Мистер Голлофер задал нам разделиться на команды по три человека и подготовить быструю презентацию о видах логики. Шон сразу затащил меня в группу к Молли. Высокая девушка с экзотической внешностью и острым языком. Она передвинула кресло-мешок ближе к нам, открыла тонкий ноутбук и принялась молниеносно клацать ко клавишам. Воспользовавшись конспектом, Шон быстро диктовал Молли, потому что на задание нам выделили 20 минут. С горящими глазами, парень пересказывал материал, а Молли иногда исправляла недостоверную информацию.

– В научном сегменте, наряду с формальной логикой используется диалектическая логика, разработанная немецким философом Гегелем и переосмысленная с материалистических позиций в философии марксизма… —диктовал Шон.

Вот он момент, когда я тоже хочу вклиниться. Мне правда есть что сказать, но голос не слушается. Ощущение, как будто в глотке слишком сухо и слова не могут выскользнуть. Я знаю, что говорить и уверен в знаниях, но невидимый блок не позволяет начать.

– Формальная логика не изучает изменение и развитие… —говорил Шон, но остановился, когда увидел, что я подался вперед и приоткрыл рот. Молли подняла глаза поверх ноутбука и теперь две пары глаз устремились на меня. Думаю, это продлилось не больше трех секунд, но мне казалось они мучают меня вечность. Руки обмякли и знатно вспотели. Я вытерев их об темные джинсы.

– Диалектическая логика представляет собой теорию диалектического метода. —тихо, но на удивление спокойно, произнес я.

Шон благодарно кивнул мне, а вот Молли стоило больших усилий, чтобы воздержаться от закатывания глаз.

Волна непонятной тревоги выбила воздух из легких и меня хватило только на одну реплику.
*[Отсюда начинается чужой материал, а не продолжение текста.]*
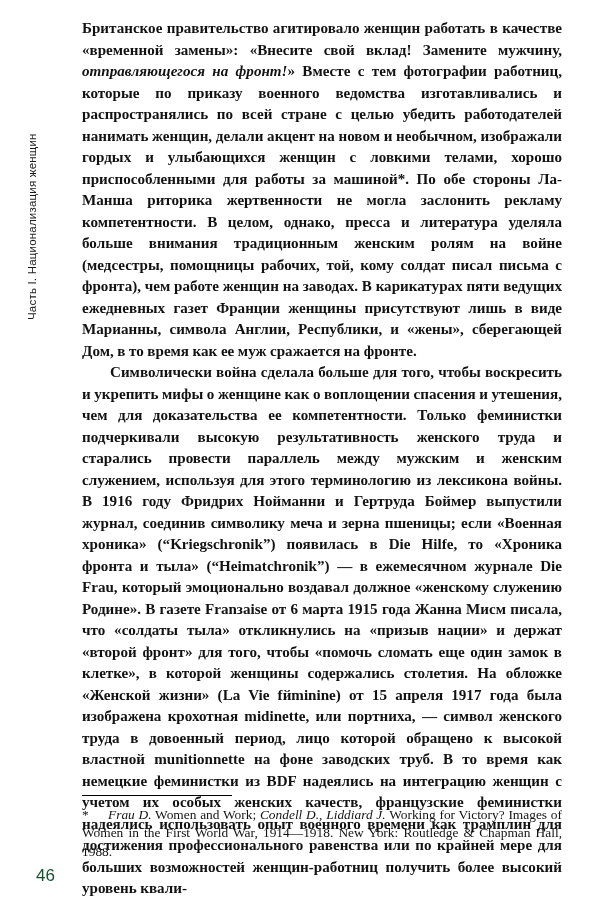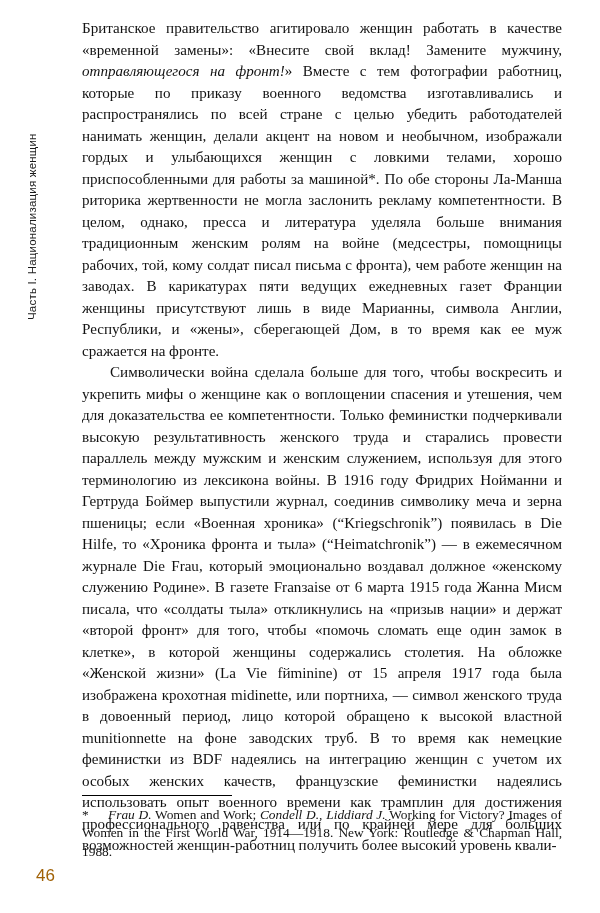"Британское правительство агитировало" .content { font-weight: none -> bold }
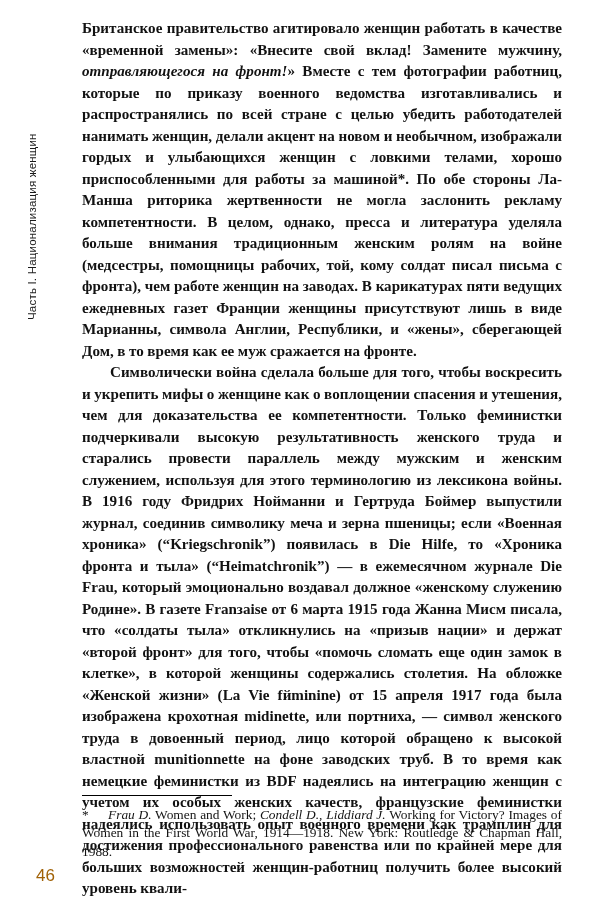"46" .page-number { color: #a16207 -> #14532d }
Я бы с удовольствием рассказал, что законы и принципы диалектического метода – объективность и всесторонность рассмотрения, единство исторического и логического, восхождение от абстрактного к конкретному, бла-бла-бла. Ненавижу, когда во время простых социальных ситуаций внутри срабатывает противный тормоз. У меня нет традиционных страхов: я не боюсь смерти, высоты, глубины, пауков, клоунов или незнакомцев. Но социально напряженные ситуации вызывают табун неприятных мурашек по спине. В голове мгновенно появляется куча сомнений, хотя минуту назад я был решительно настроен на контакт с людьми.

Пока Шон и Молли продолжали громко готовить презентацию, я не проронил ни слова. Я выбрал безопасность. Опять.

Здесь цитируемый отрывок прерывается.